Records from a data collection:
[Start of Attachment]
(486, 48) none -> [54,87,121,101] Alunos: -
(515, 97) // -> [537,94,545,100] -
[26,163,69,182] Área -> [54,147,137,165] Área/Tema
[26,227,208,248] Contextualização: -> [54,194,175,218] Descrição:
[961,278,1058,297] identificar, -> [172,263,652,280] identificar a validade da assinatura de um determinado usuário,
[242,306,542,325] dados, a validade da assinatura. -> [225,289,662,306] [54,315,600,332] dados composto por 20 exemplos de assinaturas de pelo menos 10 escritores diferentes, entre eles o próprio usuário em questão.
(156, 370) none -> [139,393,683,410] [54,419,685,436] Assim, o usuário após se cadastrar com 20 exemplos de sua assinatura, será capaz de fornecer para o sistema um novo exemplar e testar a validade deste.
[End of Attachment]
◆ Work item ◆
In the entries above, find each line with the word "none" and copy it.

◆ Result of the exercise ◆
(486, 48) none -> [54,87,121,101] Alunos: -
(156, 370) none -> [139,393,683,410] [54,419,685,436] Assim, o usuário após se cadastrar com 20 exemplos de sua assinatura, será capaz de fornecer para o sistema um novo exemplar e testar a validade deste.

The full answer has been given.